Now, I am only 60 years old. In fact, I ca/led Nelson Rockefeller and asked him if he thought it was fair that I was designated as an elder statesman, and he said no. As a matter of fact, I am planning to call Ronald Reagan as soon as I have a chance.
And I want to say that going into public life is, of course, different, 4½ years as Secretary of State, going back to private life is different. And one of the things that is somewhat maddening about it is that people come over to you, I think, with the same morbid curiosity they have when they stop at automobile accidents, and say to you, "What are you doing now?"
Well, I will tell you what I am doing now. I am picking a little cotton. And George, I really think that you got a little uptight on that. If you have been in Washington as long as the President and I have been in Washington, you come to realize this. There is not much cotton growing in Washington, but there are an awful lot of cottonpickers.1
1Mr. Rogers was referring to a remark made by Secretary of the Treasury George p. Shultz on September 14, 1973, at a news briefing held during his trip to Tokyo, Japan, to attend the. multilateral trade negotiations. When asked by a reporter for his reaction to statements made by Melvin R. Laird at a White House news briefing on economic policy the day before, Secretary Shultz responded in part: "... I think the President's Adviser on Domestic Affairs should keep his cotton-picking hands off the economic policy for a change."
And I don't really think Mel Laird meant anything by it, he just couldn't stand private life. When he got outside, he couldn't take it. He is a recidivist, really, a political recidivist, and I think that is just part of it.
Well, Mr. President, I again want to thank you very much.

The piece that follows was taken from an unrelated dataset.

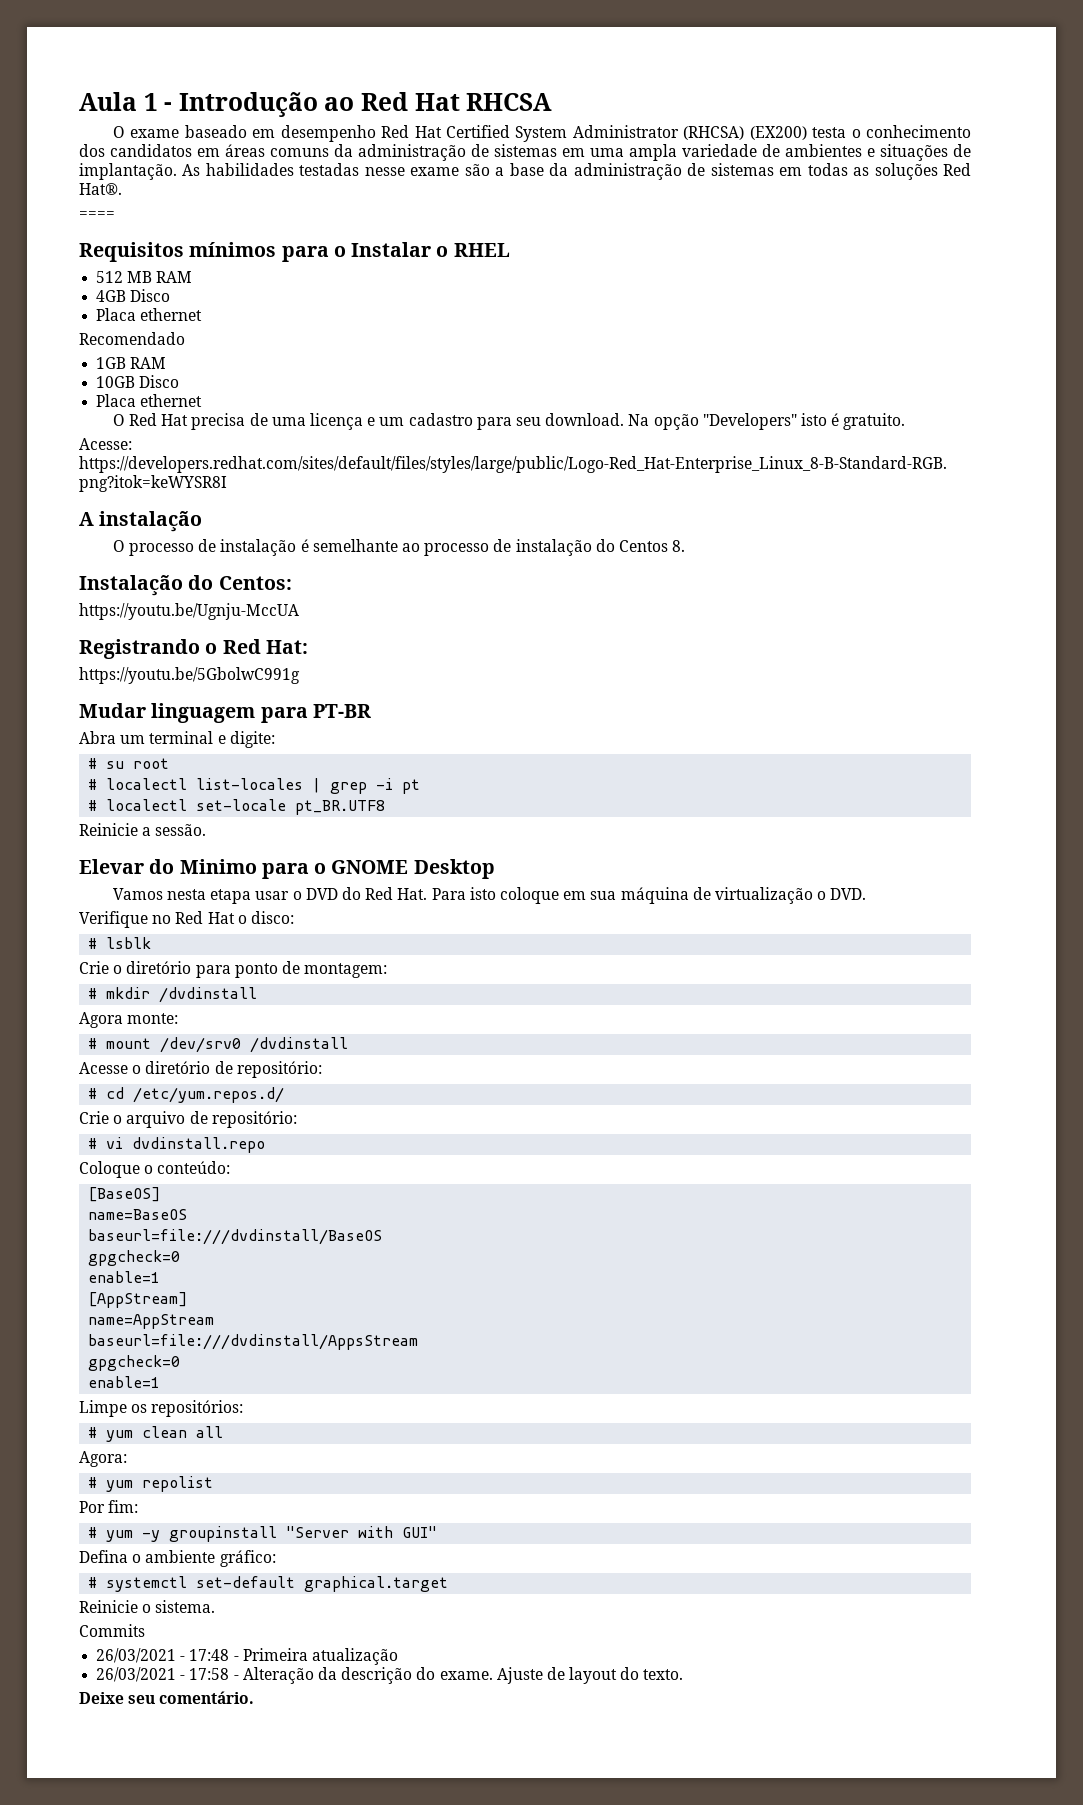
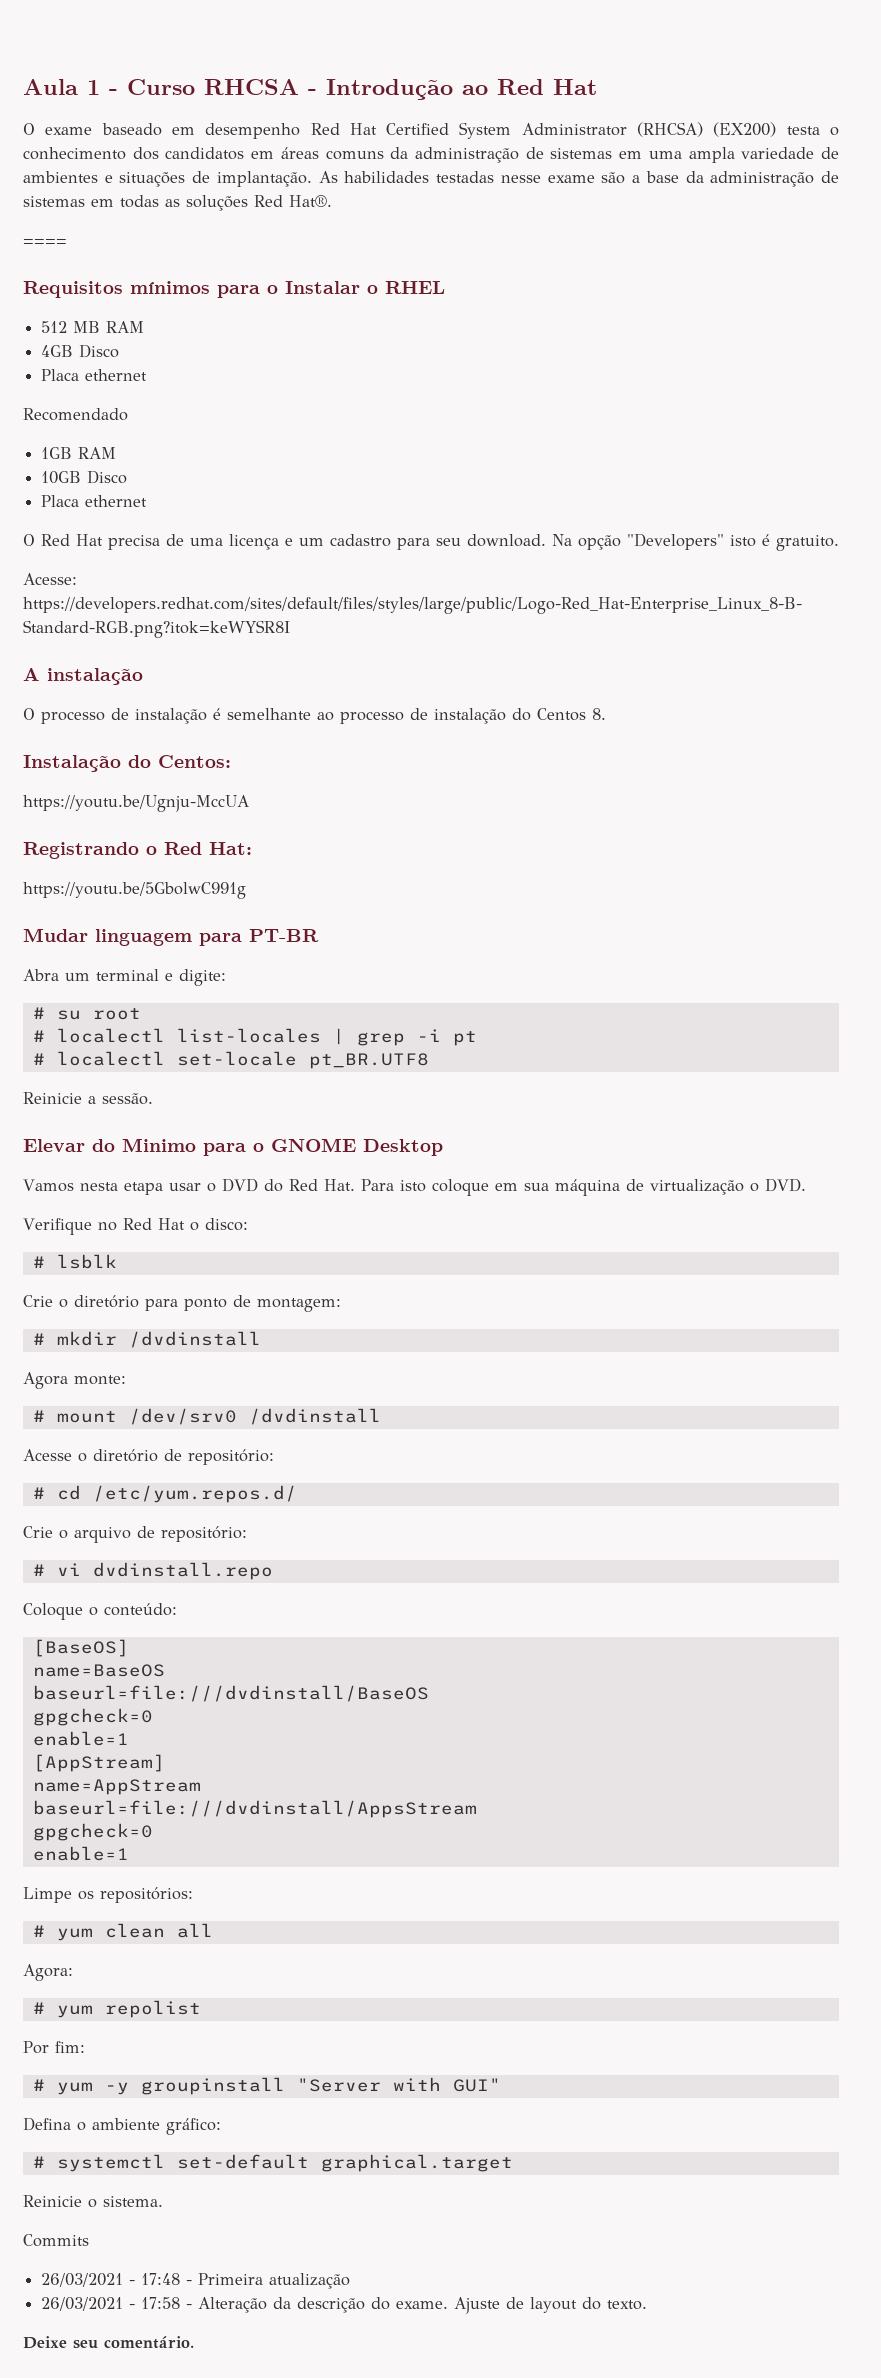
(173, 106) none -> [127,79,317,95] Curso RHCSA -
[466,93,553,111] RHCSA -> (597, 87) none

Probably the last 4½ years have been the most successful years in foreign affairs that this country has ever experienced, and under your leadership, I think all Americans know that we have had extraordinary progress in the field of foreign affairs. And I think if there is one lasting impression that I gained, particularly from travels abroad, it was that the United States and the American people are respected and admired by almost everyone.
We are criticized, and people find fault with us, and obviously, we have our weaknesses. But basically, I believe that most of the people in the world have a deep respect for the American people, and I think all of us can be proud of the country that we live in.
Mr. President, I have been touched by some of the letters I have received, not the ones you might expect, but so many letters written in longhand by just ordinary people, two or three paragraphs just saying thank you, and I think that is a tribute to the American people that they would take that much trouble to express thanks for people in public life.
And in that spirit, Mr. President, I want to say that it is a great opportunity that you have given to Adele and me, and to all the others who have served with you, great opportunity. Representing the United States is a great honor, representing the people of the United States is a privilege, a great privilege, a privilege that comes to very few people. And with those thoughts in mind, in the spirit of the people, ordinary people who have written letters--and I am sure all of you who serve in the Administration have gotten them--I want to say, for giving Adele and me the opportunity we have had, the honor we have had to represent the United States, and for the privilege we have had of representing the American people, thank you.